Saya memiliki satu kisah nyata yang diceritakan oleh mantan asisten pembantu rumah tanggga di depan rumah saya. Dia baru lulus Sekolah Dasar ketika melamar pekerjaan sebagai Pembantu Rumah Tangga di komplek-komplek perumahan. Dia berasal dari kampung terpelosok di Banten. Orang tuanya memiliki tiga anak, dua perempuan dan satu lelaki. Dia adalah anak perempuan pertama, anak sulung. Seharusnya dia mendapatkan hak untuk melanjutkan pendidikan yang lebih tinggi, tetapi orang tuanya mengutamakan adik lelakinya, dengan alasan dia hanya seorang anak perempuan.
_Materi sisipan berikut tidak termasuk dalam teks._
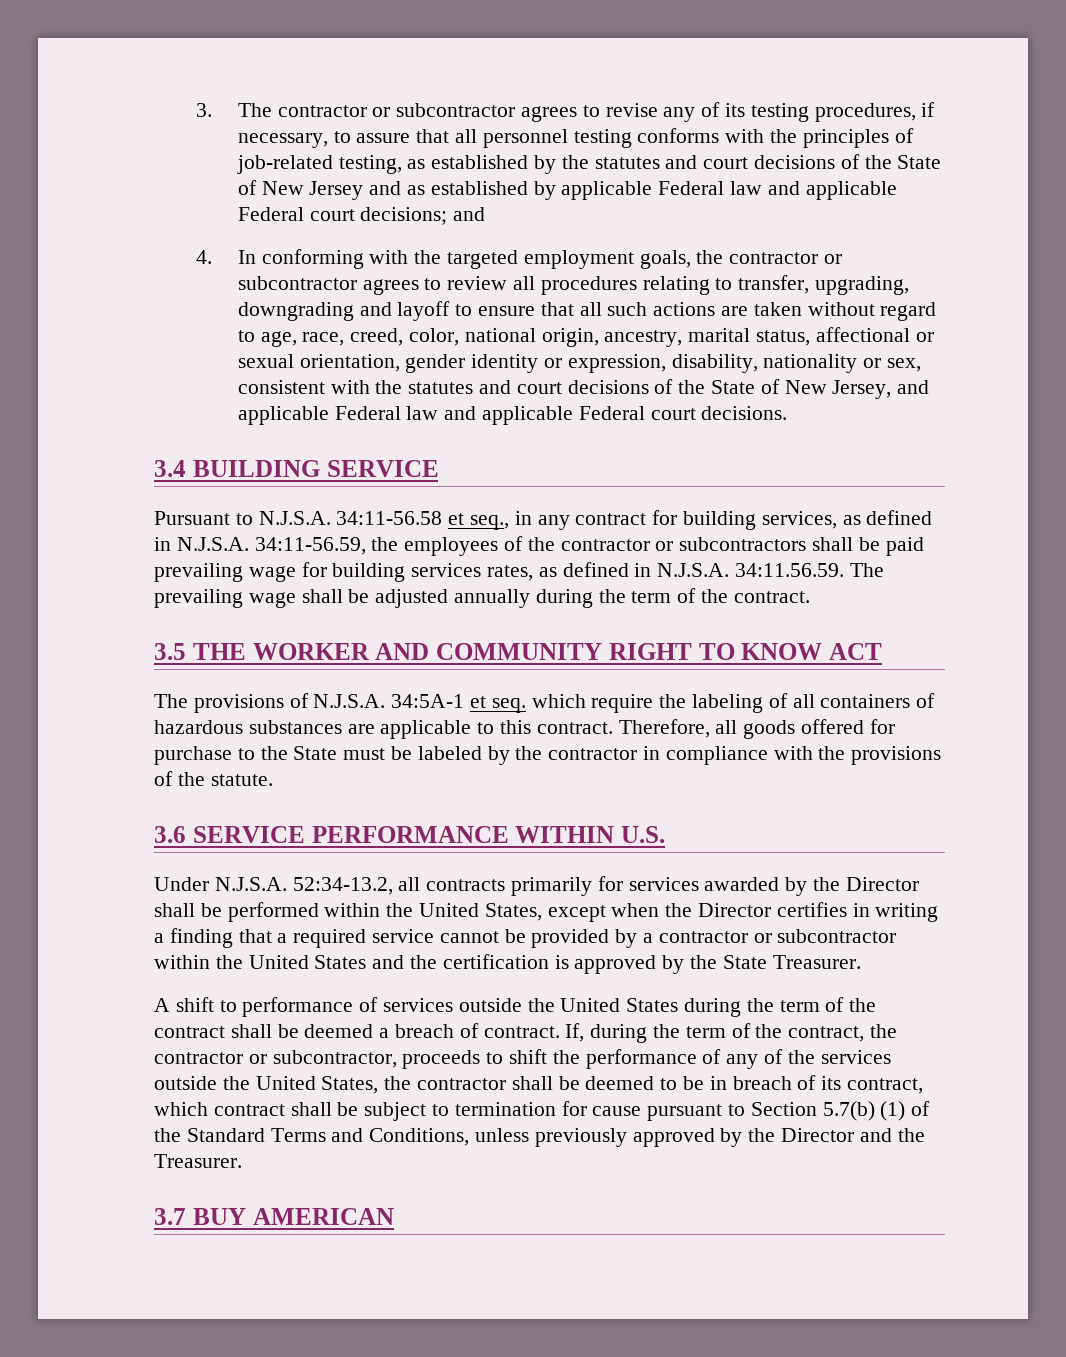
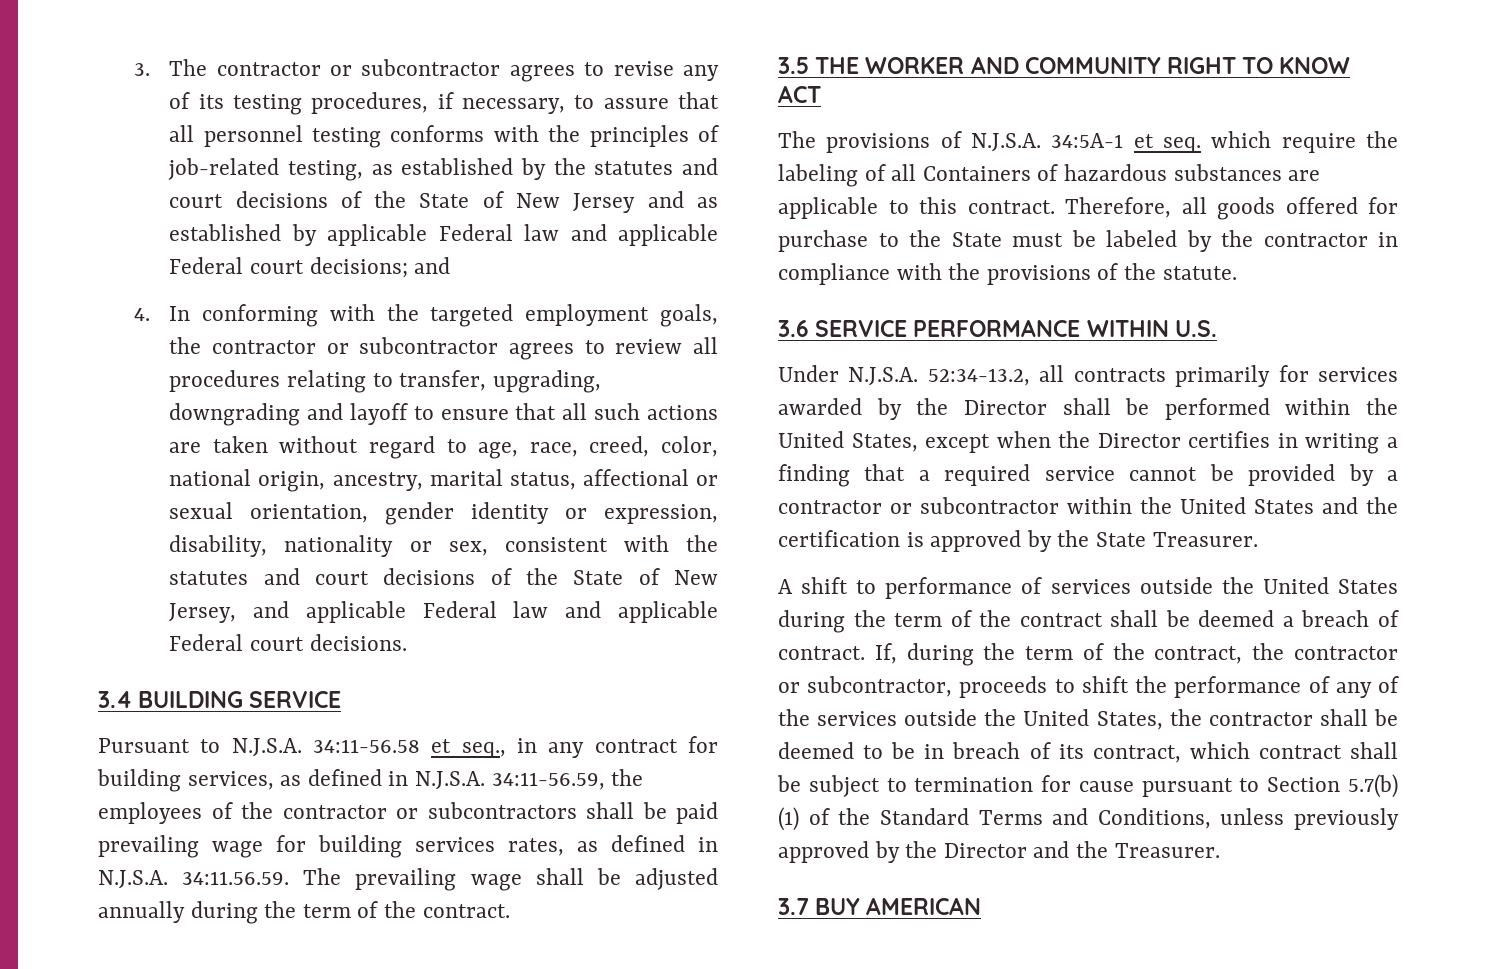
- The provisions of N.J.S.A. 34:5A-1 et seq. which require the labeling of all containers of hazardous substances are applicable to this contract.
+ The provisions of N.J.S.A. 34:5A-1 et seq. which require the labeling of all Containers of hazardous substances are applicable to this contract.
Orang tuanya hanya mampu menyekolahkan satu anak, dan yang dipilih adalah anak laki-laki karena anak laki-laki kelak akan bertanggung jawab kepada keluarganya, sedangkan anak perempuan akan dibawa oleh suaminya. Dengan kata lain, percuma memberikan pendidikan tinggi untuk anak perempuan karena tidak akan membawa manfaat apa-apa untuk orang tua.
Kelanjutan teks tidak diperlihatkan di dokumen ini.